* About this exercise: What is needed is an exact reproduction of the lines in the records below, starting at the line with "table.results th, table.results" and ending at the line with "html: <tr> <td>12</td>", both included, and nothing else; pictures stay out.

* Task material:

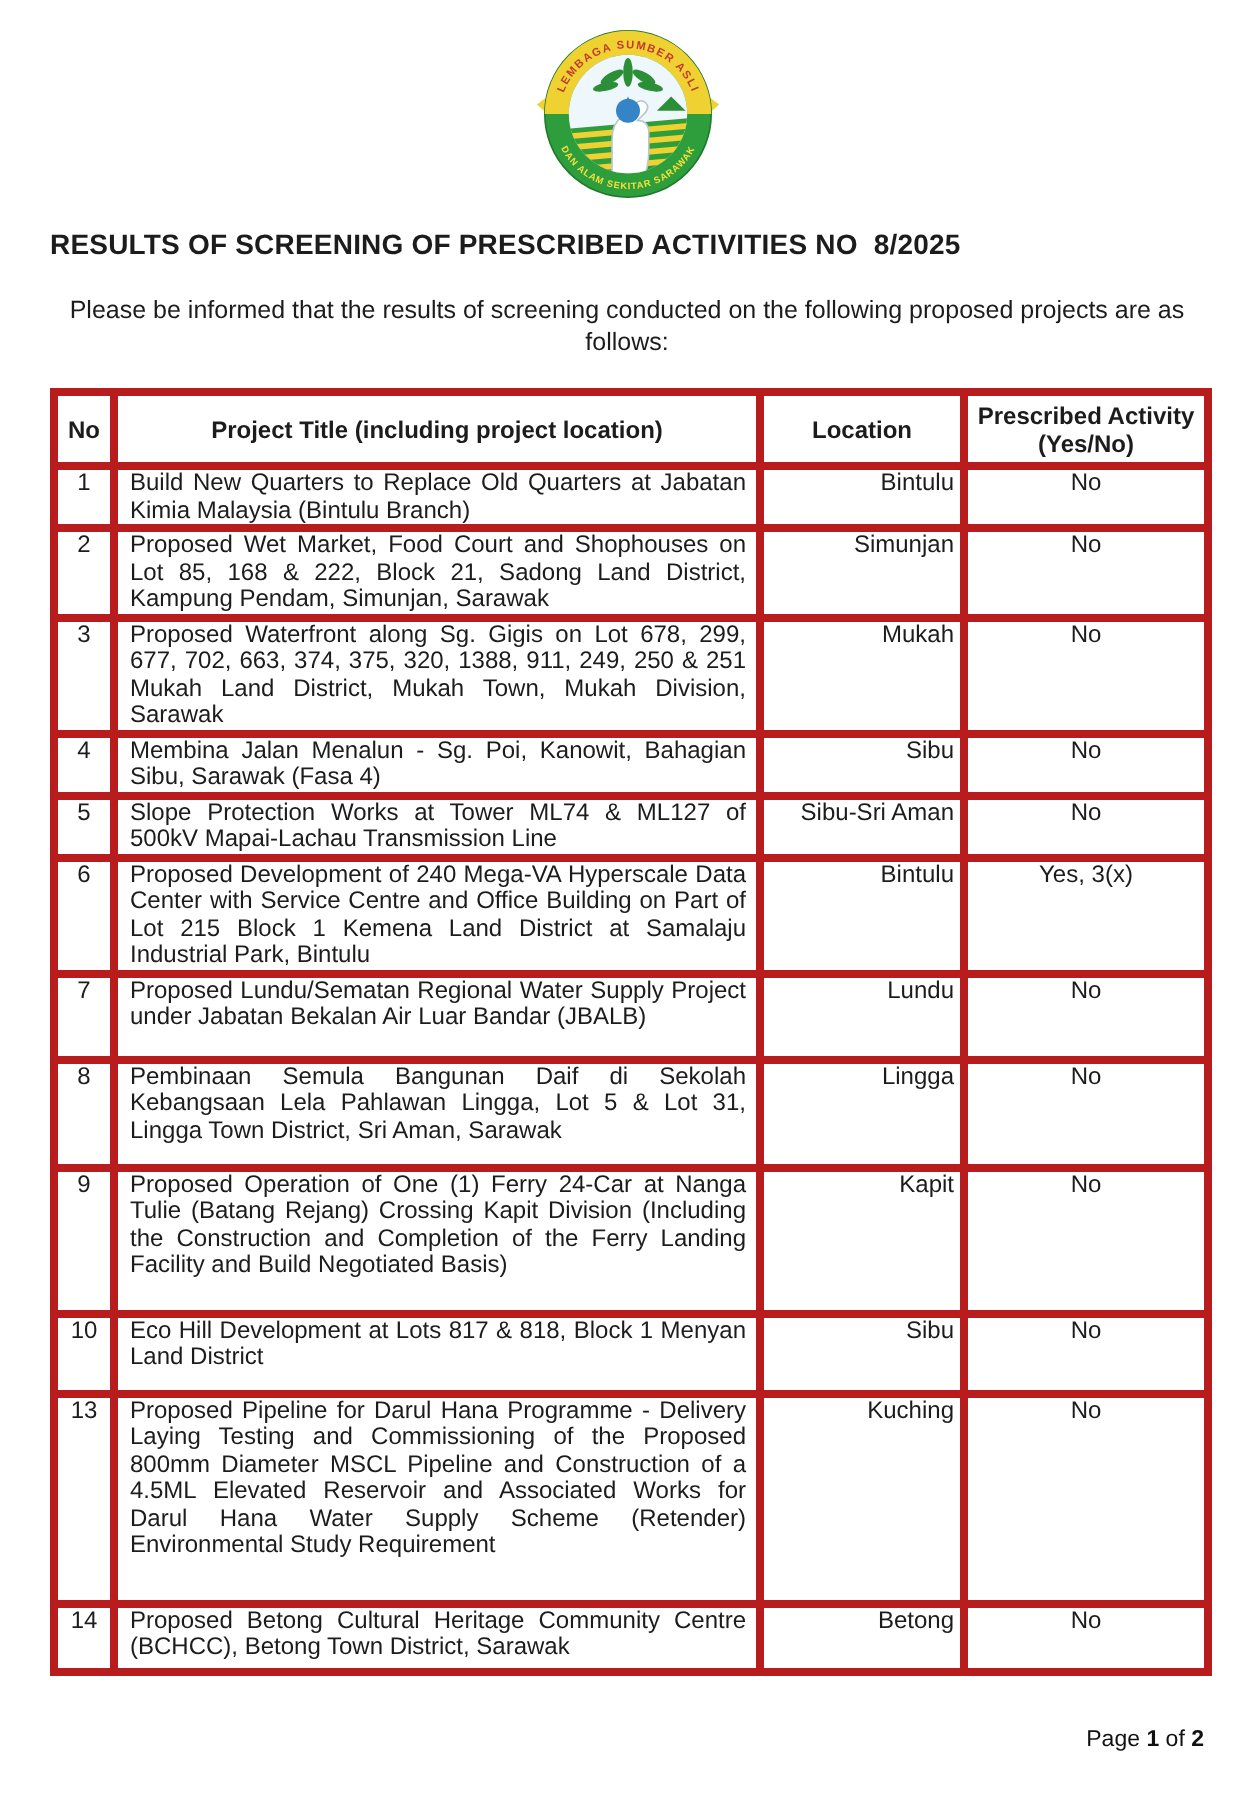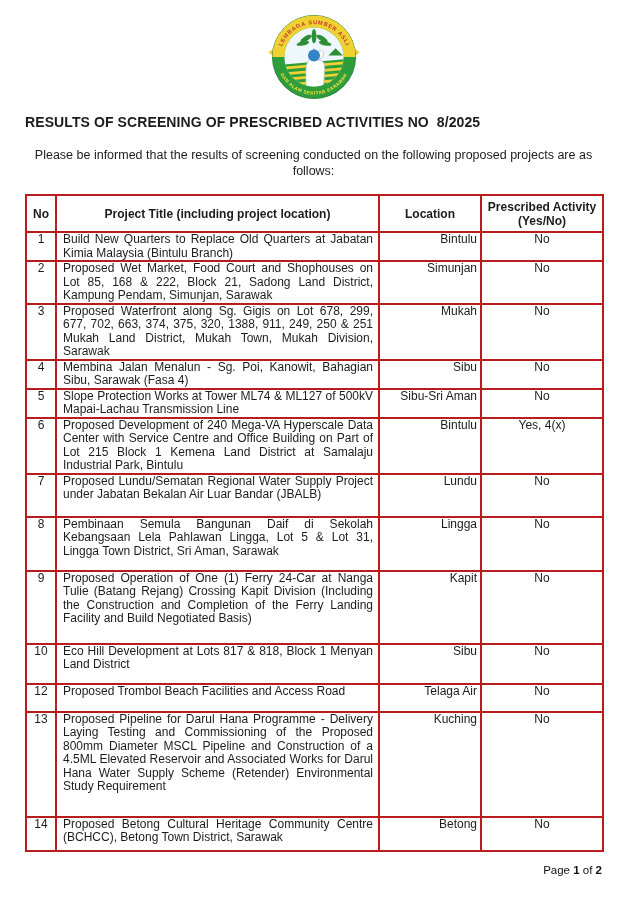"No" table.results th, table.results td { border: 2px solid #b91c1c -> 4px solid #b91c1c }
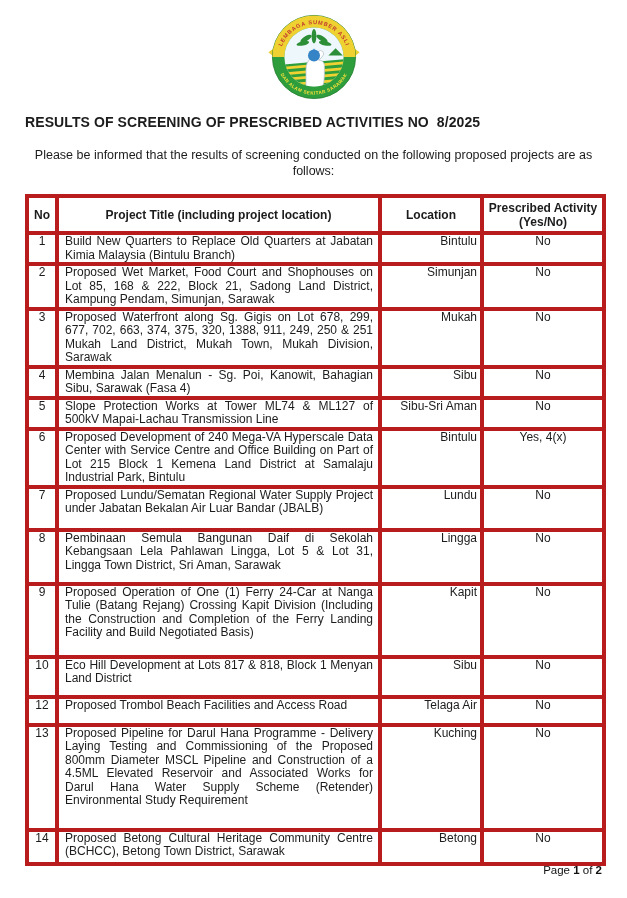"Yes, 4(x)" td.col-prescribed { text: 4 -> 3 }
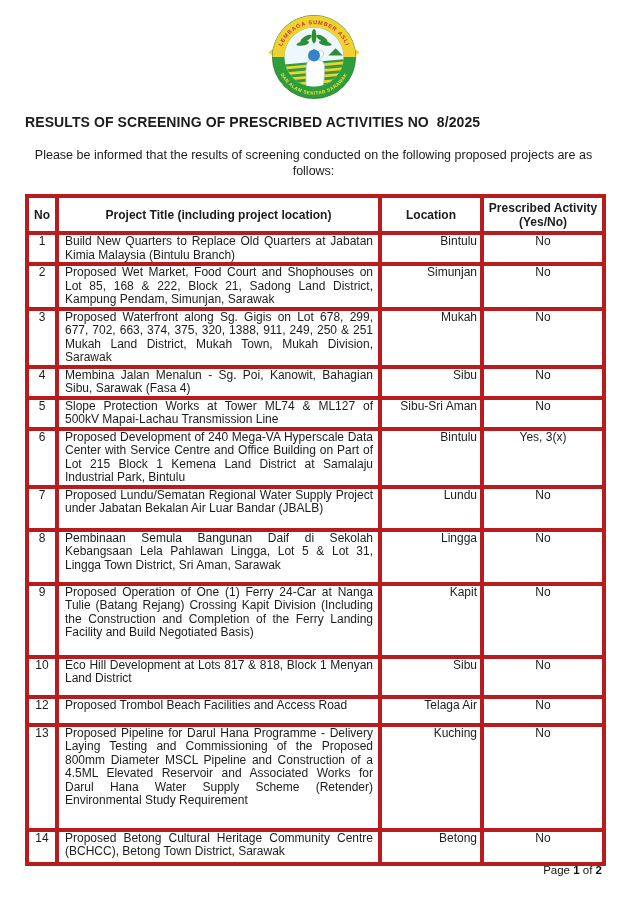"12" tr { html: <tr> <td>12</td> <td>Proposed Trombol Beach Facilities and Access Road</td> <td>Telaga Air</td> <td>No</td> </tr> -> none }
--
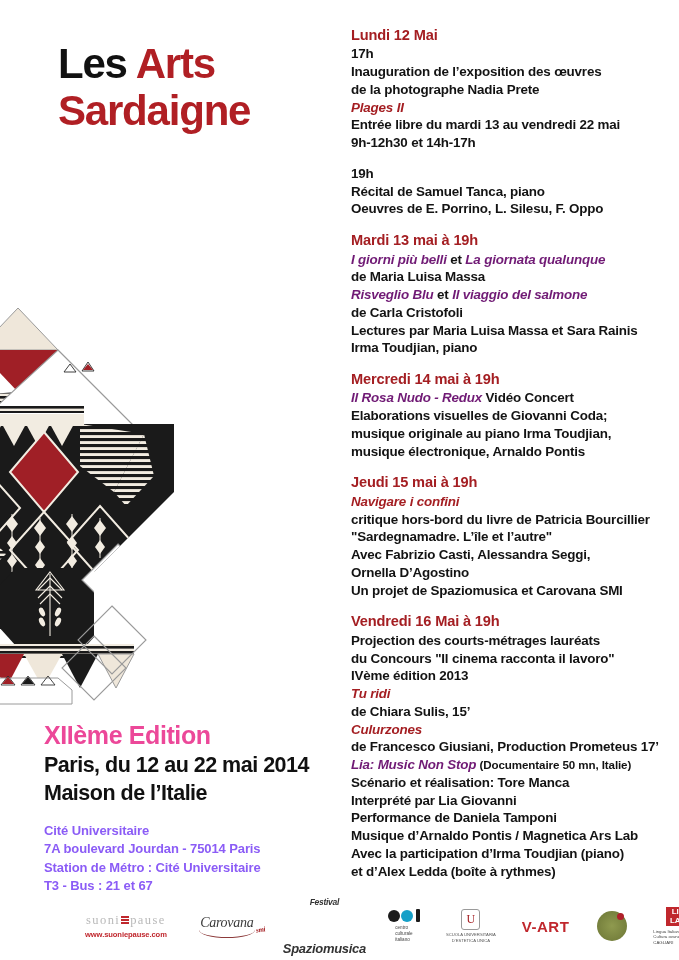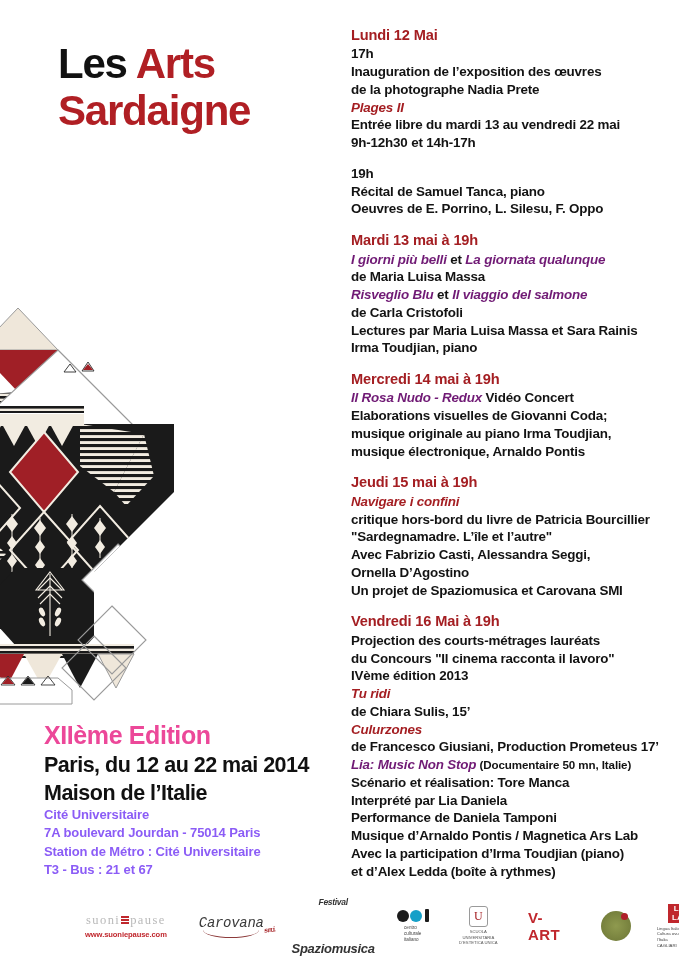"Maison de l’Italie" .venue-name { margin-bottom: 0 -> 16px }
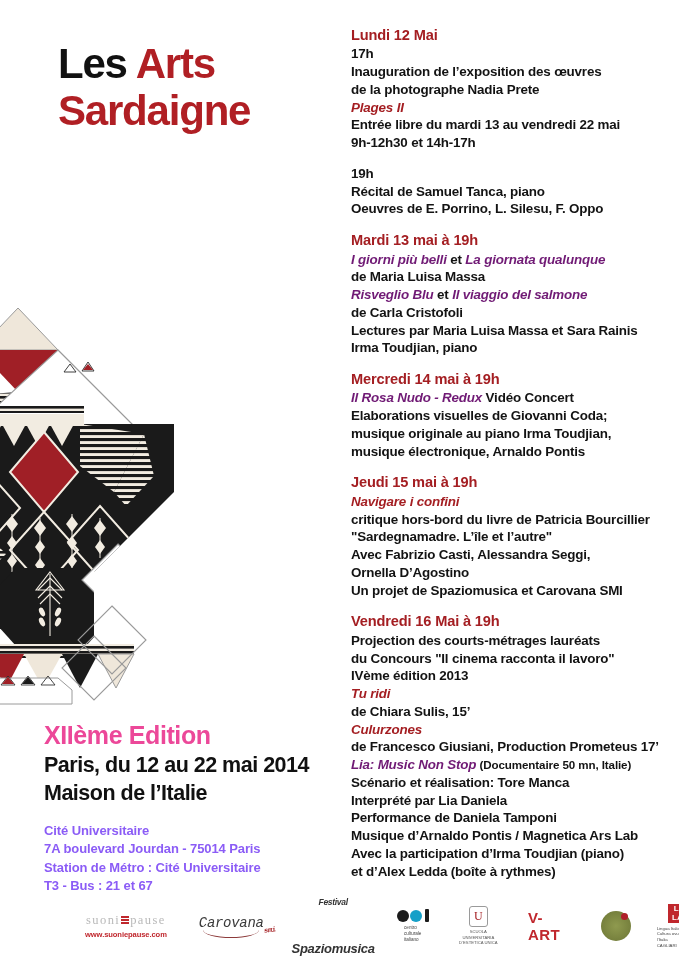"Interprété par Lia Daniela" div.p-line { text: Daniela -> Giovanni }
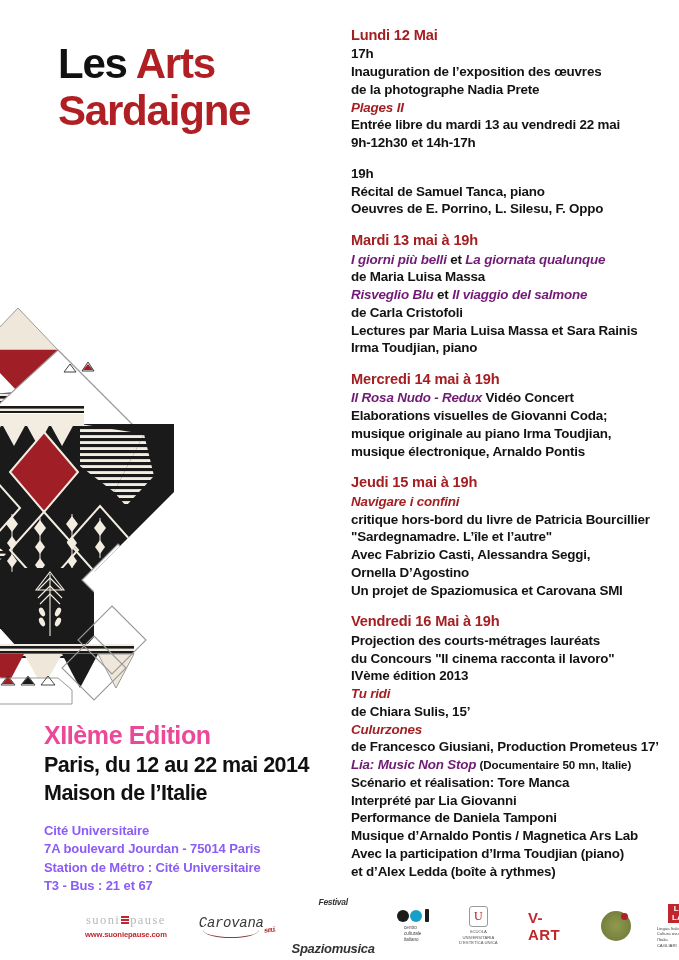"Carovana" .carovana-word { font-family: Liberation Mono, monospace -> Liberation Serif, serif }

* Written answer:
"No" table.results th, table.results td { border: 2px solid #b91c1c -> 4px solid #b91c1c }
"Yes, 4(x)" td.col-prescribed { text: 4 -> 3 }
"12" tr { html: <tr> <td>12</td> <td>Proposed Trombol Beach Facilities and Access Road</td> <td>Telaga Air</td> <td>No</td> </tr> -> none }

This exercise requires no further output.